Jun 11
20
Goal of Sanitation Inspection
Restaurants carry a huge responsibility each and every time they offer food to their guests, and a big chunk of this responsibility falls on the stewarding department’s shoulders. After all, everything starts at the stewarding department especially since they are responsible for the cleanliness and sanitation of not only the foods prepared but the whole premises as well. It is for this particular reason why sanitation inspections are done in the first place.
Main Goal
The primary goal of conducting sanitation inspections is to maintain the cleanliness and high standard sanitation of the restaurant. The chief steward, who is the head of the Stewarding Department, has to conduct not only a weekly sanitation inspection but a daily one as well.
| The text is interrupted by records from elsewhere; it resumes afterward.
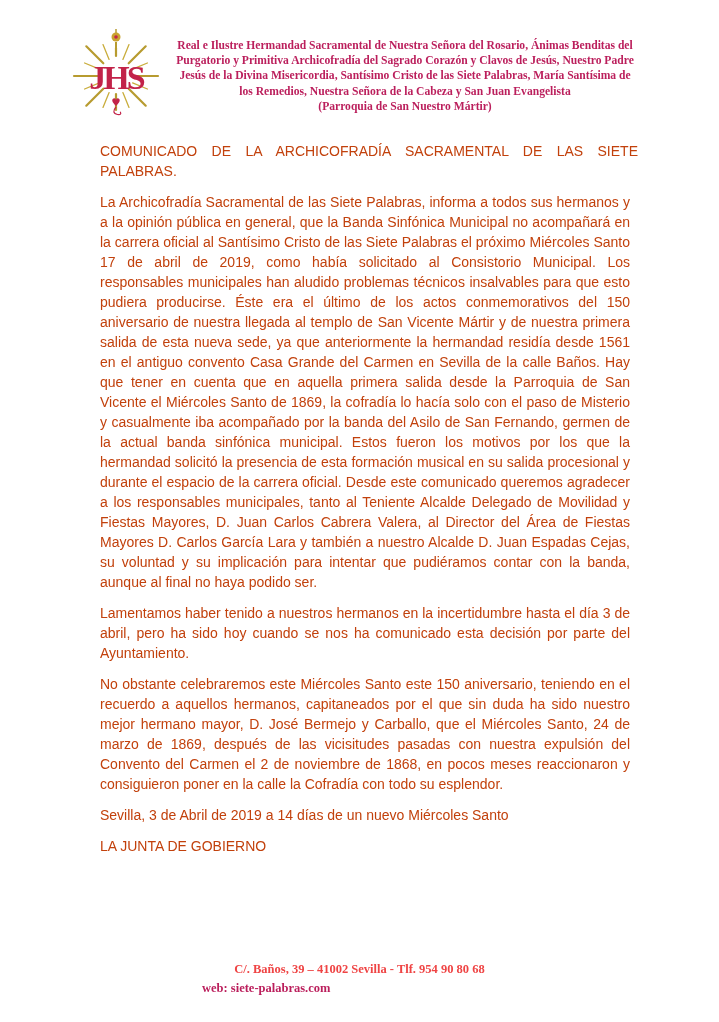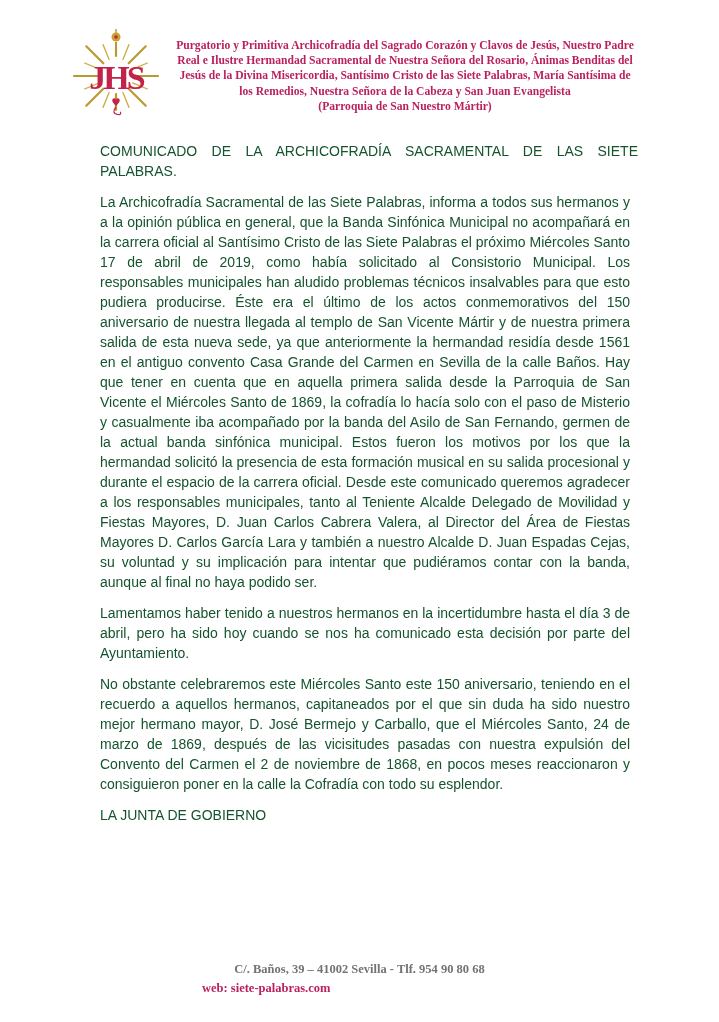--- a/index.html
+++ b/index.html
@@ -33,21 +33,21 @@
     line-height: 15.2px;
     color: #bb1f5c;
   }
 
   
   .doc-body {
     position: absolute;
     left: 100px;
     top: 141px;
     width: 538px;
-    color: #14532d;
+    color: #c2410c;
     font-size: 14px;
     line-height: 20px;
   }
   .doc-title {
     text-align: justify;
     margin: 0 0 11px 0;
   }
   .para {
     text-align: justify;
     margin: 0 8px 11px 0;
@@ -64,21 +64,21 @@
   
   .footer-address {
     position: absolute;
     left: 0;
     top: 962px;
     width: 719px;
     text-align: center;
     font-family: "Liberation Serif", serif;
     font-weight: bold;
     font-size: 12.5px;
-    color: #737373;
+    color: #ef4444;
   }
   .footer-row {
     position: absolute;
     left: 183px;
     top: 981px;
     width: 410px;
     display: flex;
     justify-content: space-between;
     font-family: "Liberation Serif", serif;
     font-weight: bold;
@@ -122,32 +122,33 @@
       <line x1="48" y1="3" x2="48" y2="7" stroke="#b79b2f" stroke-width="1.5"></line>
     </g>
 
     <text x="48" y="63" text-anchor="middle" font-family="Liberation Serif, serif" font-weight="bold" font-size="34" letter-spacing="-3" fill="#c22349">JHS</text>
 
     <path d="M48 80 C44.5 76.5 43 74 45.5 72.5 C47.2 71.6 48 73.4 48 74.4 C48 73.4 48.8 71.6 50.5 72.5 C53 74 51.5 76.5 48 80 Z" fill="#c22349"></path>
     <path d="M48 81 q-5 6 1.5 7.5 q4.5 0.8 2.8 -2.8" stroke="#c22349" stroke-width="1.2" fill="none"></path>
   </svg>
 
   <div class="letterhead">
+    <div>Real e Ilustre Hermandad Sacramental de Nuestra Señora del Rosario, Ánimas Benditas del</div>
     <div>Purgatorio y Primitiva Archicofradía del Sagrado Corazón y Clavos de Jesús, Nuestro Padre</div>
-    <div>Real e Ilustre Hermandad Sacramental de Nuestra Señora del Rosario, Ánimas Benditas del</div>
     <div>Jesús de la Divina Misericordia, Santísimo Cristo de las Siete Palabras, María Santísima de</div>
     <div>los Remedios, Nuestra Señora de la Cabeza y San Juan Evangelista</div>
     <div>(Parroquia de San Nuestro Mártir)</div>
   </div>
 
   <div class="doc-body">
     <p class="doc-title">COMUNICADO DE LA ARCHICOFRADÍA SACRAMENTAL DE LAS SIETE PALABRAS.</p>
     <p class="para">La Archicofradía Sacramental de las Siete Palabras, informa a todos sus hermanos y a la opinión pública en general, que la Banda Sinfónica Municipal no acompañará en la carrera oficial al Santísimo Cristo de las Siete Palabras el próximo Miércoles Santo 17 de abril de 2019, como había solicitado al Consistorio Municipal. Los responsables municipales han aludido problemas técnicos insalvables para que esto pudiera producirse. Éste era el último de los actos conmemorativos del 150 aniversario de nuestra llegada al templo de San Vicente Mártir y de nuestra primera salida de esta nueva sede, ya que anteriormente la hermandad residía desde 1561 en el antiguo convento Casa Grande del Carmen en Sevilla de la calle Baños. Hay que tener en cuenta que en aquella primera salida desde la Parroquia de San Vicente el Miércoles Santo de 1869, la cofradía lo hacía solo con el paso de Misterio y casualmente iba acompañado por la banda del Asilo de San Fernando, germen de la actual banda sinfónica municipal. Estos fueron los motivos por los que la hermandad solicitó la presencia de esta formación musical en su salida procesional y durante el espacio de la carrera oficial. Desde este comunicado queremos agradecer a los responsables municipales, tanto al Teniente Alcalde Delegado de Movilidad y Fiestas Mayores, D. Juan Carlos Cabrera Valera, al Director del Área de Fiestas Mayores D. Carlos García Lara y también a nuestro Alcalde D. Juan Espadas Cejas, su voluntad y su implicación para intentar que pudiéramos contar con la banda, aunque al final no haya podido ser.</p>
     <p class="para">Lamentamos haber tenido a nuestros hermanos en la incertidumbre hasta el día 3 de abril, pero ha sido hoy cuando se nos ha comunicado esta decisión por parte del Ayuntamiento.</p>
     <p class="para">No obstante celebraremos este Miércoles Santo este 150 aniversario, teniendo en el recuerdo a aquellos hermanos, capitaneados por el que sin duda ha sido nuestro mejor hermano mayor, D. José Bermejo y Carballo, que el Miércoles Santo, 24 de marzo de 1869, después de las vicisitudes pasadas con nuestra expulsión del Convento del Carmen el 2 de noviembre de 1868, en pocos meses reaccionaron y consiguieron poner en la calle la Cofradía con todo su esplendor.</p>
+    <p class="para date-line">Sevilla, 3 de Abril de 2019 a 14 días de un nuevo Miércoles Santo</p>
     <p class="signature-line">LA JUNTA DE GOBIERNO</p>
   </div>
 
   <div class="footer-address">C/. Baños, 39 – 41002 Sevilla - Tlf. 954 90 80 68</div>
   <div class="footer-row">
     <span>web: siete-palabras.com</span>
   </div>
 
 </div>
Through these sanitation inspections, the chief steward can immediately correct errors as well as implement preventive measures to ensure that the same error will not be repeated again.
At the end of the week, a report of the sanitation inspection is submitted to the food and beverage director by the chief steward. Included in the weekly report are the corrective decisions and preventive measures made by the chief steward in connection with the maintenance problems encountered at that week. Also included in the report are the work orders.
The food and beverage director should not only receive the report though but should also accompany the chief steward while sanitation inspection is being conducted.
Through regular sanitation inspections, the high standard of the restaurant when it comes to hygiene and cleanliness is maintained.
The Benefits of Sanitation Inspection
There are a lot of benefits that the restaurant gets when they conduct regular sanitation inspection. One, the high standard of the restaurant in terms of hygiene and cleanliness are maintained. Two, issues regarding health and safety are easily addressed and resolved through periodic sanitation inspections. Three, periodic sanitation inspections assure the protection of diners when it comes to food and anything that touches their mouth. Four, it lessens the risk of accidents and injuries happening. Five, lastly, it speaks of professionalism and commands respect.
The Benefit of a Third Shift
To really ensure that maintenance of cleanliness and hygiene is kept, some restaurants have a third shift. The third shift sort of sees to it that the previous shifts did their duties and responsibilities.
As such, here are some of the duties of the third shift:
- The third shift is responsible for dishwashing machine inspections. They see to it that dishwashing machine is in good condition and that the detergent supplies are all accounted for.
- The third shift also sees to it that the housekeeping standards of the restaurant are met. This includes not only the kitchen area but the dining area as well.
- The third shift also sees to it that the receiving areas as well as the storage areas are clean.
These are just some of the responsibilities of the third shift, and their main task is to help maintain the cleanliness and hygiene of the whole restaurant.